2. It will start with the scientific definition of life, because it is dominant in western culture. Life has a history: It has developed in the process of evolution. For most biologists the first living being is the single cell. With the biological basis, the genetic code, consciousness, too, has, as Darwin has argued, developed. All living beings are described as ‘open systems’, “which are composed of parts, which have the function to guarantee the survival and the reproduction of the whole.”(Smith and Szathmáry: Evolution) But what are the implications of the concept of ‘system’ in its application to living beings? And in how far have living beings to be characterized as a ‘whole’? These questions lead us further to a brief reflection on the scientific method.
 
3. One of the main characteristics of the method of science, as it has been developed above all for physics, is the exclusion of all those experiences, which refer to the observer in his subjectivity: Qualified sensations, aims and values are ignored as well as to the biographical identity of a person. From scientific facts, comes a well known statement, “Values cannot be deduced.” But if consciousness belongs to life, can we get a full definition of it, if we objectify it completely? Is it really sufficient to define life, as H.Maturana does, as ‘open system’ and man as a ‘self-referential system’?
 
4. Already the single cell, according to biology, shows a certain irritability, a sensitivity for perceptions. At least for the big apes and especially for man intentions, aims and values cannot be neglected. Without doubt man is by his body a part of nature, but he is a cultural being, too. For Homo sapiens, palaeanthropology shows us, the symbolic interpretation of the world is characteristic: Religious rites as well as paintings in caves are a sign for the symbolic form of intelligence. These symbols cannot be reduced to biological processes, though they are based on them. The interaction of biological and cultural processes is constitutive for human life.
 
5. Man has a consciousness of himself and an imagination of time. Therefore he can ask for the beginning and the end of his own life. Death has not only a biological, but above all an existential meaning. It can change the values and aims of his life. Beyond this the question may rise, if there is a sort of eternal being. Man is by his constitution open to transcendence. Now, as the last step of my argumentation, the religious definition of life, too, can be taken into consideration. Life therefore cannot be restricted to preservation. Self-transcendence is the main characteristic of man as a cultural as well as a religious being.
 
7. Summary: Human life is based on the interaction of physical, cultural and even religious forms of life. Man is by his body a part of nature, he creates culture by the symbolic form of his intelligence and he is open to a transcendent sphere. Man himself is the point of convergence of the different orders of being. In a paradigmatic manner the definition of life shows, that the separation of humanities, religion and science is based on a historic decision in the 15th century, which has to be overcome today.

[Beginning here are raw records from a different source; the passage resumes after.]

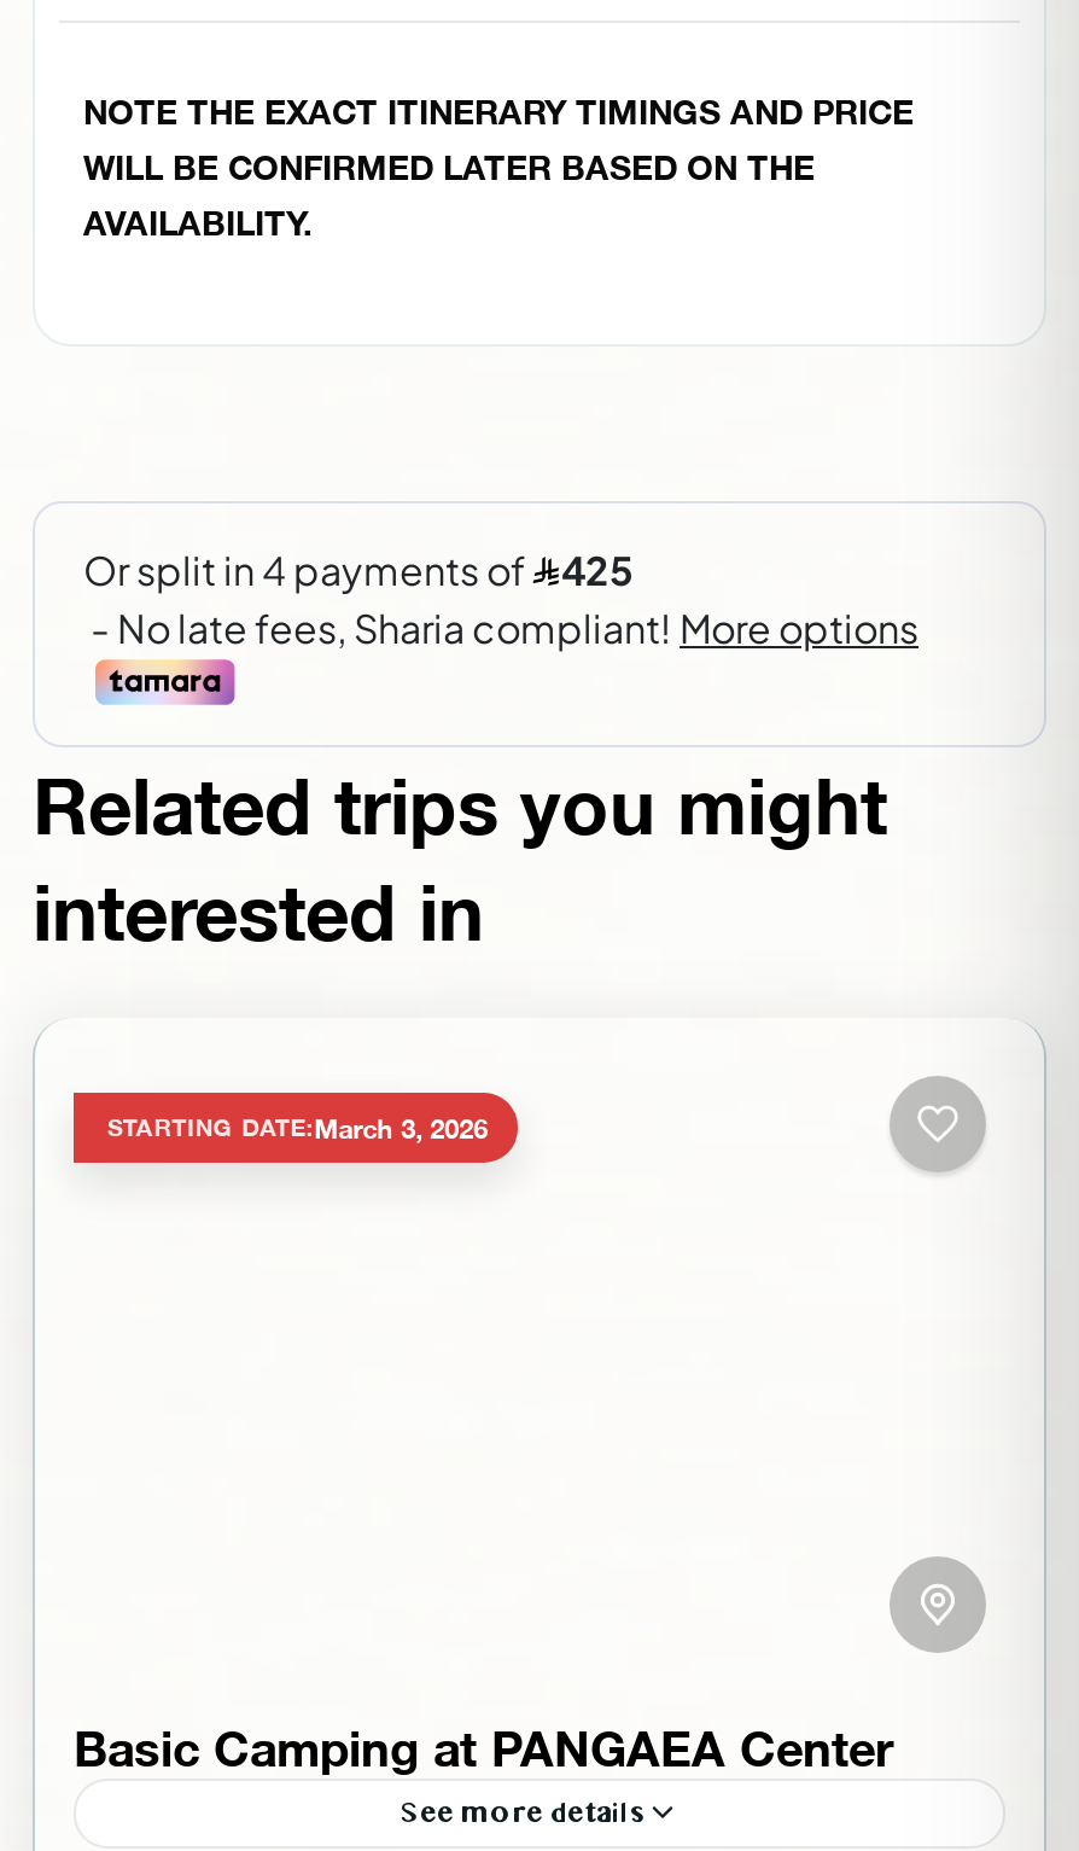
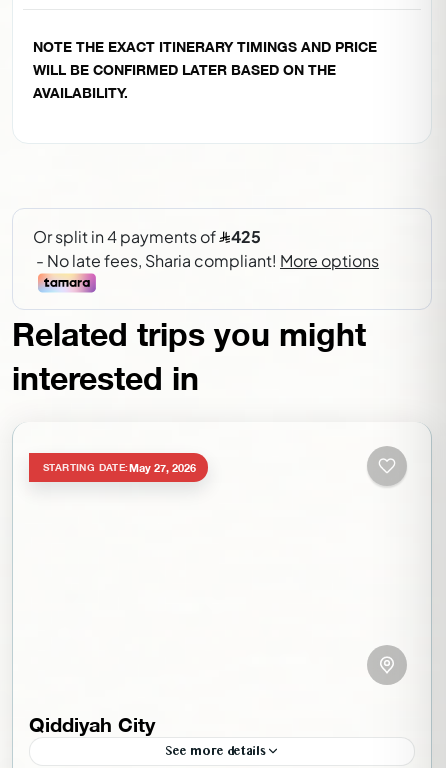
[107,1101,488,1149] STARTING DATE:March 3, 2026 -> [43,456,196,476] STARTING DATE:May 27, 2026
[74,1698,894,1788] Basic Camping at PANGAEA Center -> [29,704,155,741] Qiddiyah City

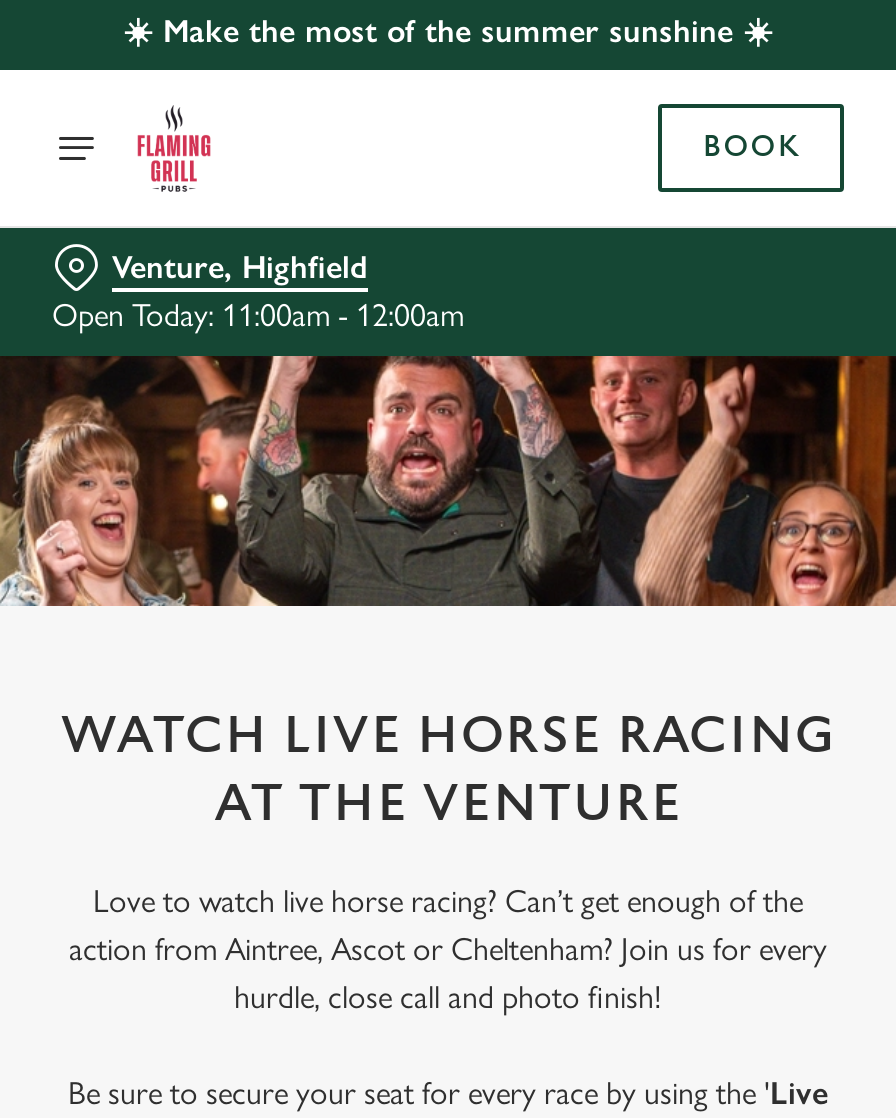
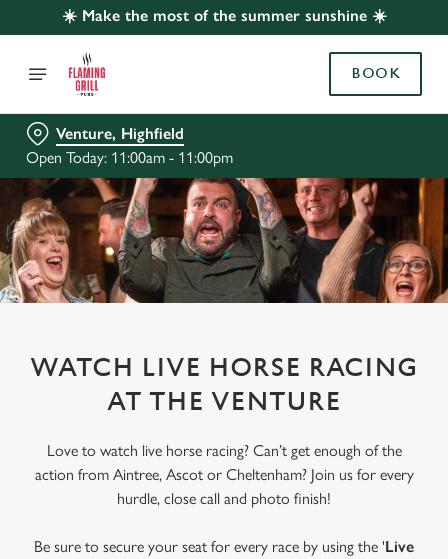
[52,296,464,334] Open Today: 11:00am - 12:00am -> [26,148,233,167] Open Today: 11:00am - 11:00pm

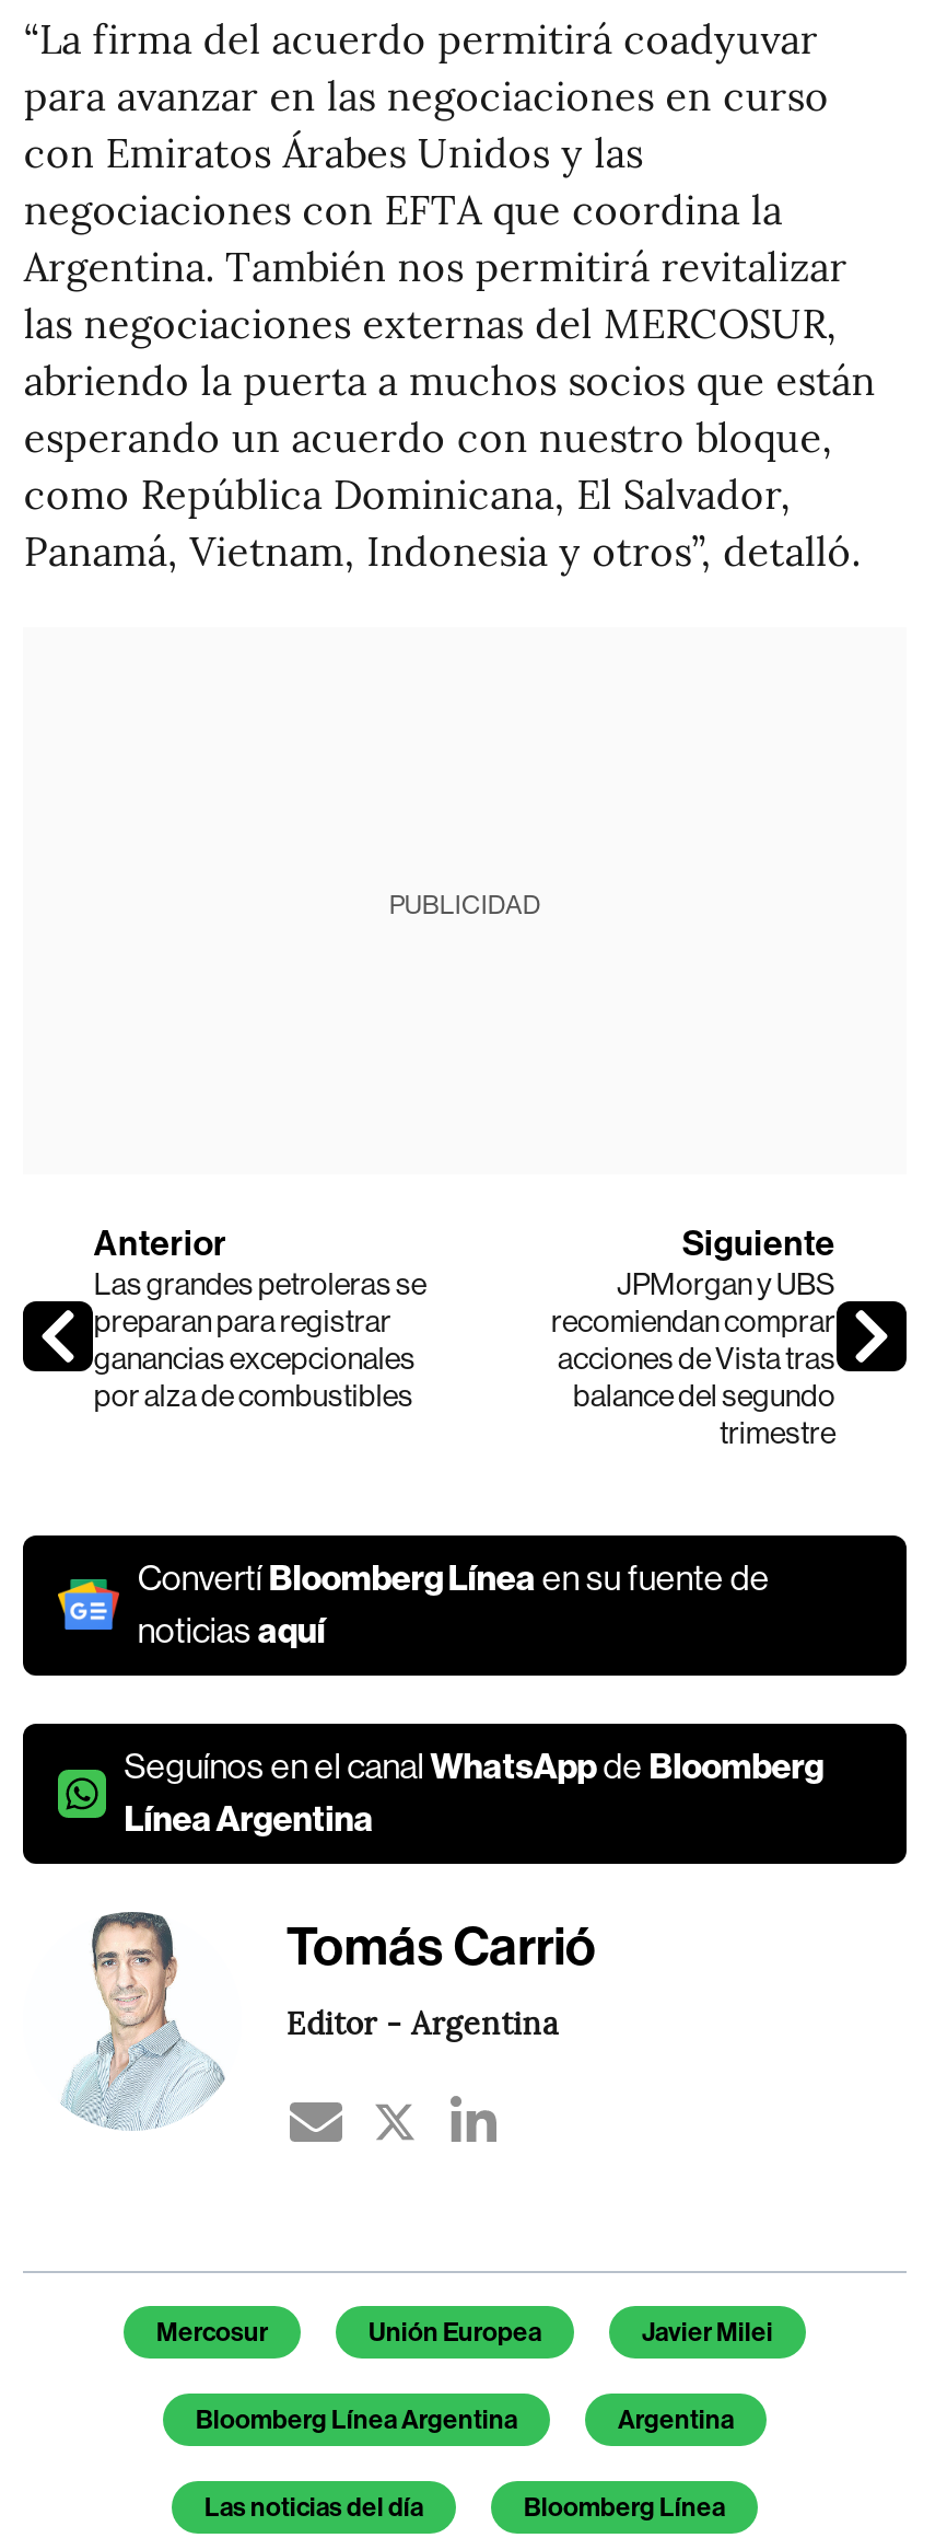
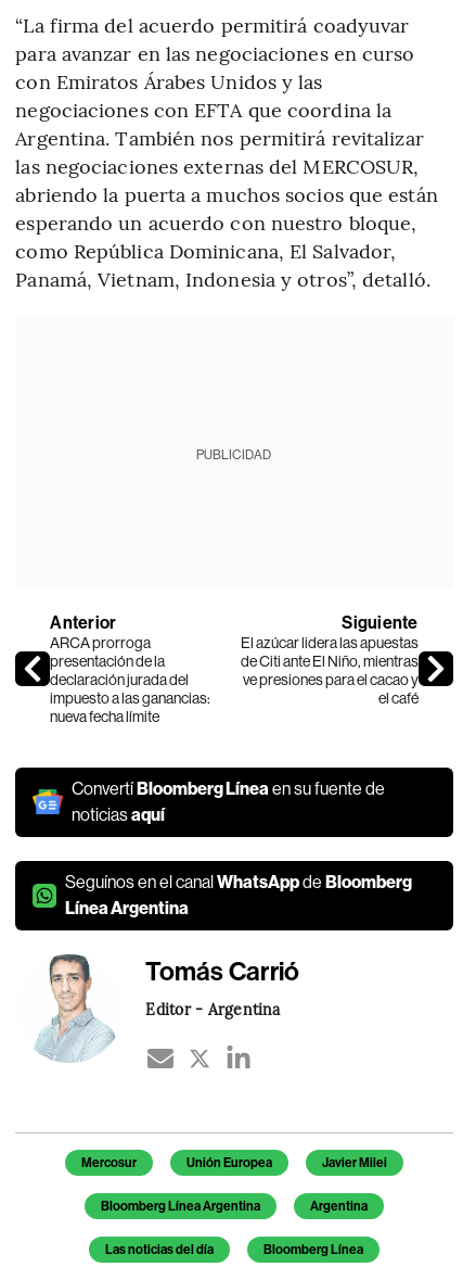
[94,1266,426,1412] Las grandes petroleras se | preparan para registrar | ganancias excepcionales | por alza de combustibles -> [50,634,211,725] ARCA prorroga | presentación de la | declaración jurada del | impuesto a las ganancias: | nueva fecha límite
[551,1266,835,1449] JPMorgan y UBS | recomiendan comprar | acciones de Vista tras | balance del segundo | trimestre -> [240,634,418,706] El azúcar lidera las apuestas | de Citi ante El Niño, mientras | ve presiones para el cacao y | el café

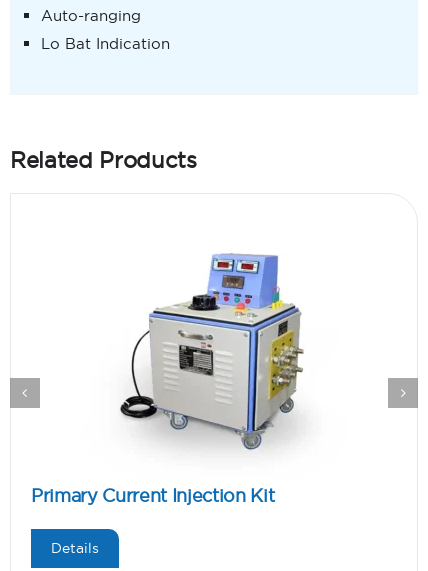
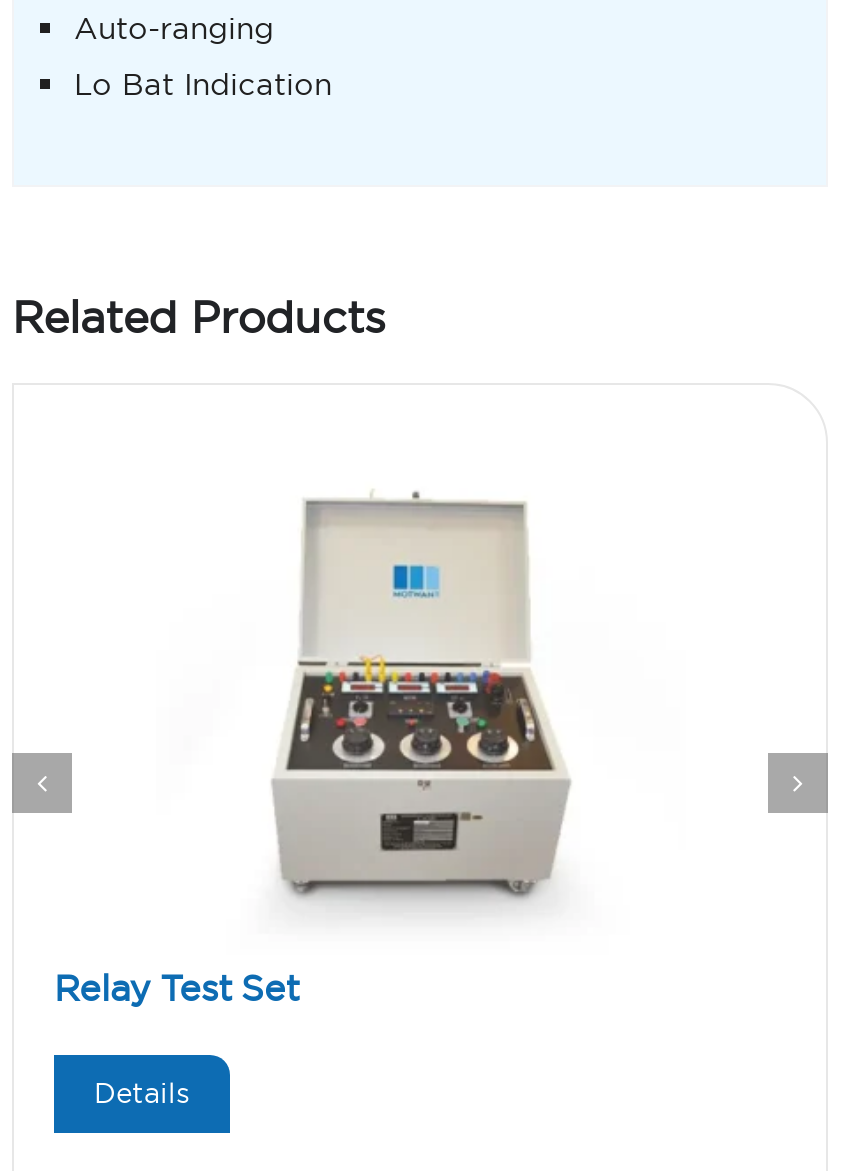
[31,248,304,507] [image] | Primary Current Injection Kit -> [54,491,598,1011] [image] | Relay Test Set

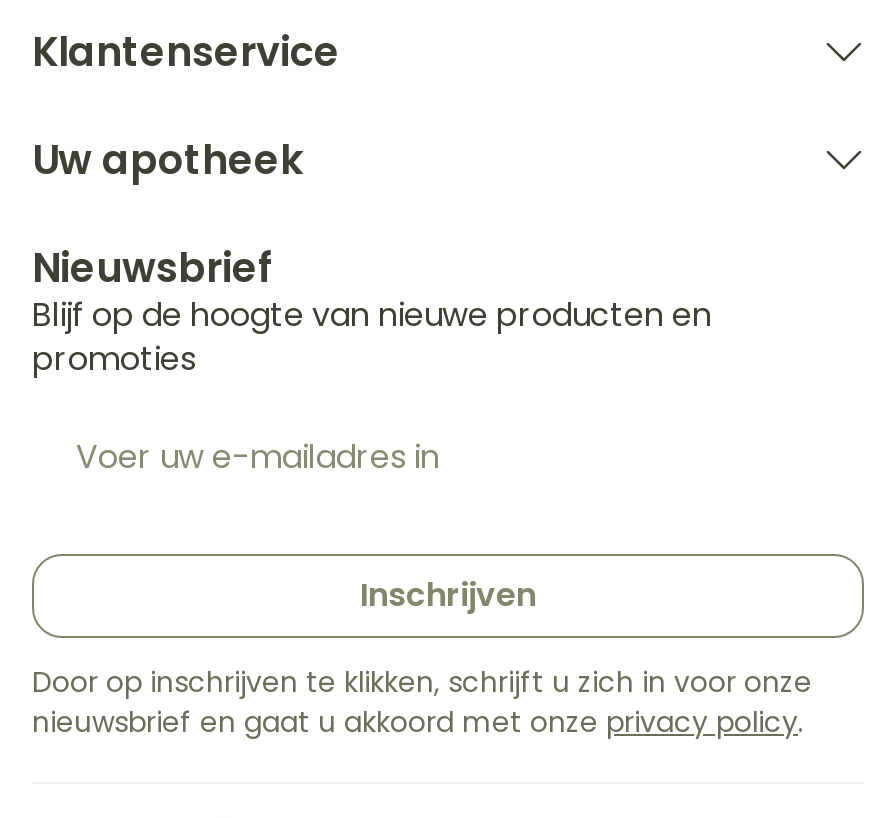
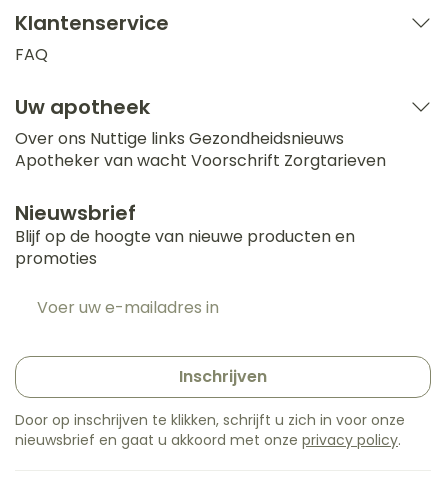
none -> [15,43,48,66] FAQ
none -> [15,127,386,172] Over ons Nuttige links Gezondheidsnieuws | Apotheker van wacht Voorschrift Zorgtarieven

The completion of the different perspectives is absolutely necessary to be able to understand life, and above all human life, in its different relations to itself as well as to others and to the world.
 
Dr. Regine Kather was born in 1955 in Germany. She has studied physics, philosophy and sciences of religion in Freiburg i.Br., Basel and Paris, and in 1985 Kather began teaching philosophy. 1989 she earned her Ph.D. and in 1997 a Habilitation in philosophy at the University of Freiburg; since then she has taught there regularily. Because of the Venia legendi she is obliged to teach there as Privatdozentin. From 1998-2002 she taught for several weeks each semester at the Universities of Bucharest and Cluj-Napoca (Romania), since 2000 as Associate Professor. Kather is a member of the organising committee of an interdisciplinary forum at the Catholic Academiy of Rottenburg-Stuttgart. Kather has written several books and essays about the dialogue of science, philosophy and religion: Zeit und Ewigkeit. Die Vieldimensionalitiät menschlichen Erlebens (1992); Der Mensch - Kind der Natur oder des Geistes? (1994); Ordnungen der Wirklichkeit. Die Kritik der philosophischen Kosmologie am mechanistischen Paradigma (1998); Gotteshauch oder künstliche Seele? Der Geist im Visier verschiedener Disziplinen (2000); Was ist Leben? (2003); in preparation: Wer ist eine Person?.
 

Eric Klein
Representing Penn Hillel, University of Pennsylvania
Local Society: Tradition Confronts Innovation
Philadelphia, Pennsylvania, USA
Paper Title: The Effectiveness of Student-Led Local Societies
Monday, June 7 9:45 AM – 10:45 AM in G17
 
The Tradition Confronts Innovation society, part of the Orthodox Community at Penn Hillel, brings together Jewish students of all religious backgrounds to analyze the interactions of religion and science through the perspective of traditional Judaism. In order to maximize participation of all members of TCI, our group has chosen to shun top-down leadership and rely on student leadership. Each month a team of 2-3 students is responsible for choosing a topic that explores the boundaries between science and traditional Judaism, finding the relevant Jewish texts and scientific articles, and facilitating the group discussion.
 
Our student-run organizational model has been largely successful. By allowing the individual teams to choose their own discussion topics they were able to identify areas that most interested them and therefore they were able to bring more energy and enthusiasm to the group discussions. In addition, having peer led discussions created a less intimidating atmosphere, allowing students to freely share their ideas. Consequently, our community-wide events have also been extremely successful. Using peer-to-peer advertising techniques in order to publicize our events, we ensured impressive turnouts and engaging discussions.
 
Although the TCI group has only been in existence for one year and we are always looking to grow and improve, our experiences this year have shown that having a student-led organization is optimal for having insightful analysis of the intersection of religion and science.
 
Eric Klein graduated from the University of Pennsylvania with degrees in biochemistry and chemical engineering. He is currently a PhD candidate in the Department of Pharmacology at the University of Pennsylvania where he is studying regulation of the mammalian cell cycle. He has published work in the Journal of Biological Chemistry and Developmental Cell. In addition to his scientific work, Eric participates in many activities at the Hillel at Penn and is on the board of Gesher, a spirited, harmonious, traditional Friday Night prayer service.

Tomas Kodacsy
Debrecen University of Reformed Theology
Local Society: Science and Theology Centre in Debrecen
Debrecen, Hungary
Paper Title: Theological Aspects of the Cosmological Anthropic Principles
Monday, June 7 11:00 AM – 12:30 PM in Terrace
 
Regarding the Cosmological Anthropic Principles (WAP, SAP, PAP, FAP) theologians may find a good opportunity to argue for divine creation. Nevertheless, from the methodological and cosmological point of views, none of the Anthropic Principles implies logically creation as the origin of our universe.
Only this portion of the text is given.